● Task requirements
Filter these entries down to the lines that hold the word "spawalniczy", and show each of them.

● Excerpted records
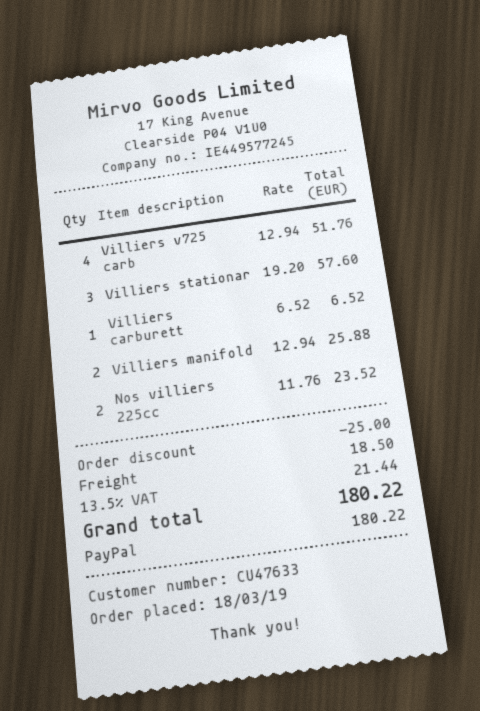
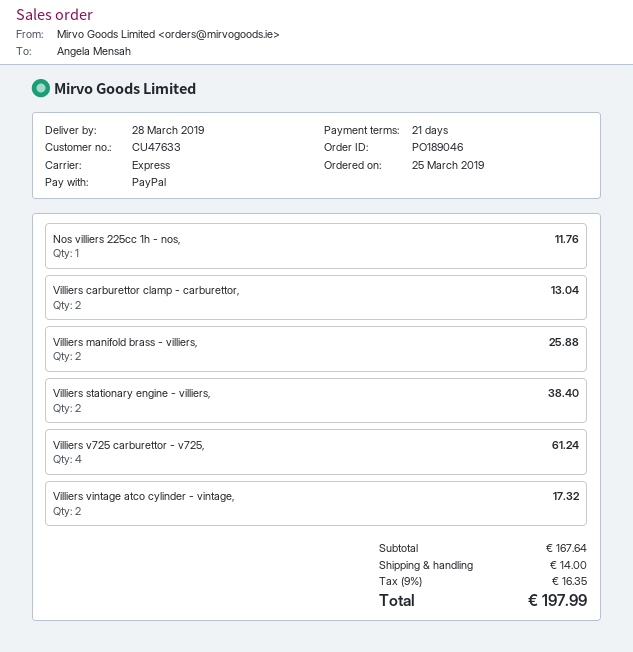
order date: 2019-03-18 -> 2019-03-25
Villiers v725 carb: 4 for 51.76 -> 4 for 61.24
Villiers stationar: 3 for 57.60 -> 2 for 38.40
Villiers carburett: 1 for 6.52 -> 2 for 13.04
Nos villiers 225cc: 2 for 23.52 -> 1 for 11.76
Villiers vintage atco cylinder - vintage,: none -> 2 for 17.32
discount: 25.00 -> none
shipping: 18.50 -> 14.00
tax: 13.5% = 21.44 -> 9% = 16.35
total: 180.22 -> 197.99

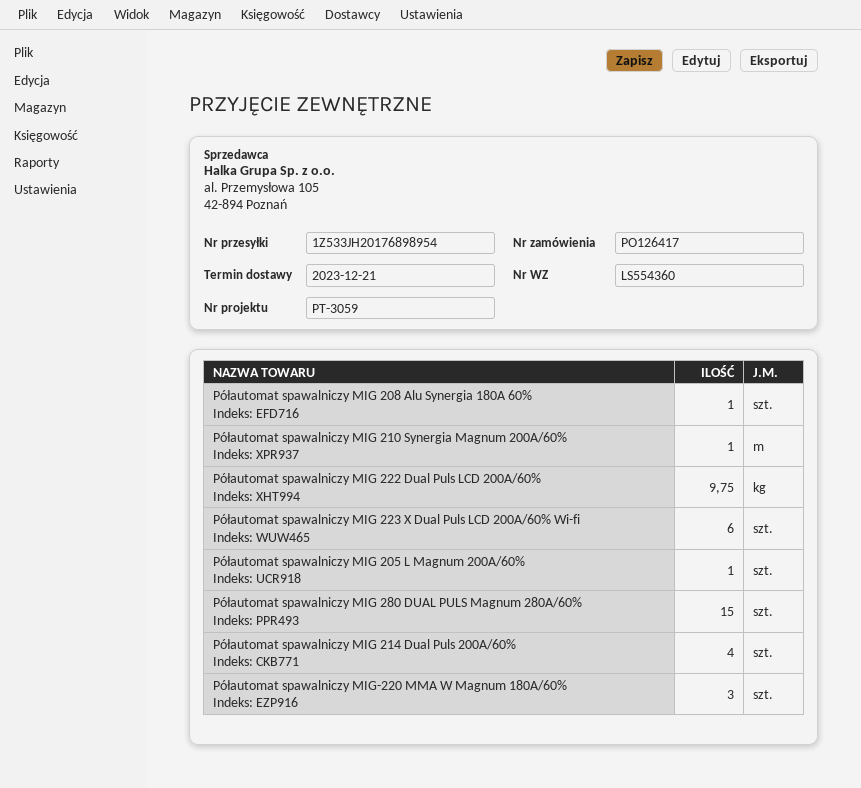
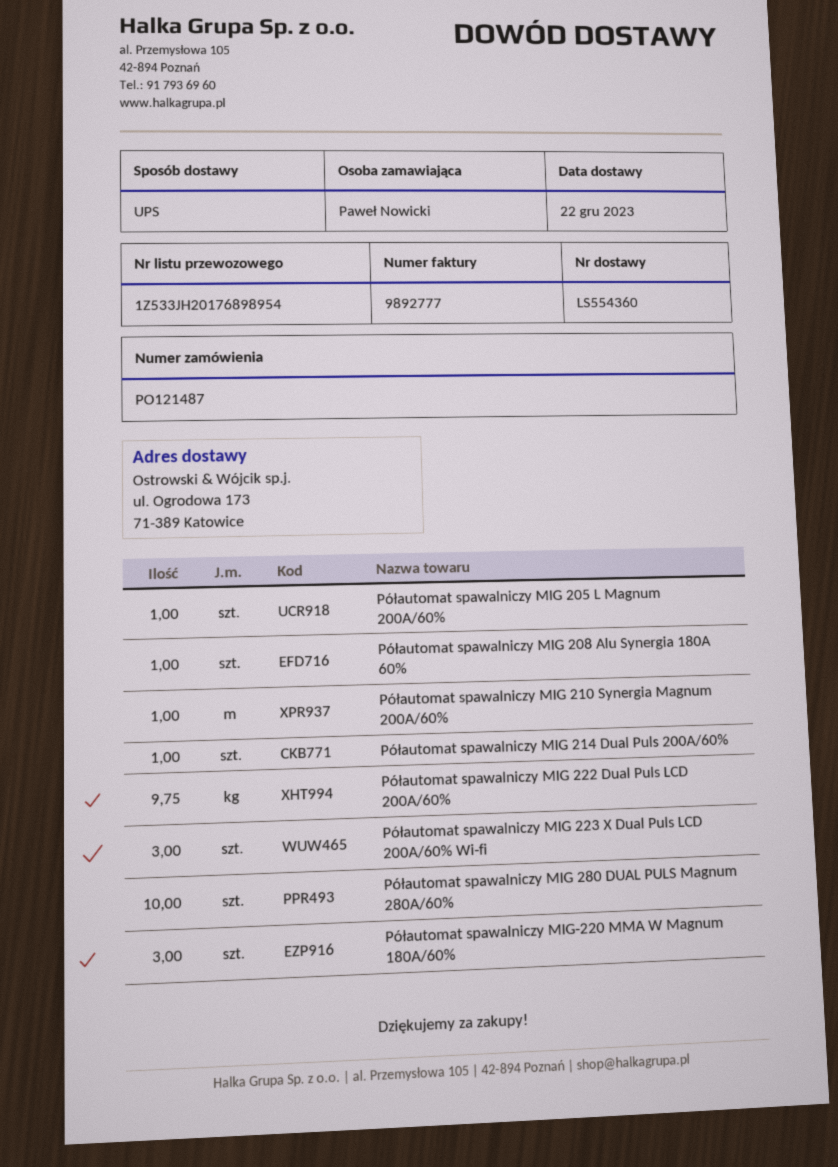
order number: PO126417 -> PO121487
delivery date: 2023-12-21 -> 2023-12-22
Półautomat spawalniczy MIG 223 X Dual Puls LCD 200A/60% Wi-fi: 6 -> 3
Półautomat spawalniczy MIG 280 DUAL PULS Magnum 280A/60%: 15 -> 10
Półautomat spawalniczy MIG 214 Dual Puls 200A/60%: 4 -> 1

● Solution to the problem
Półautomat spawalniczy MIG 223 X Dual Puls LCD 200A/60% Wi-fi: 6 -> 3
Półautomat spawalniczy MIG 280 DUAL PULS Magnum 280A/60%: 15 -> 10
Półautomat spawalniczy MIG 214 Dual Puls 200A/60%: 4 -> 1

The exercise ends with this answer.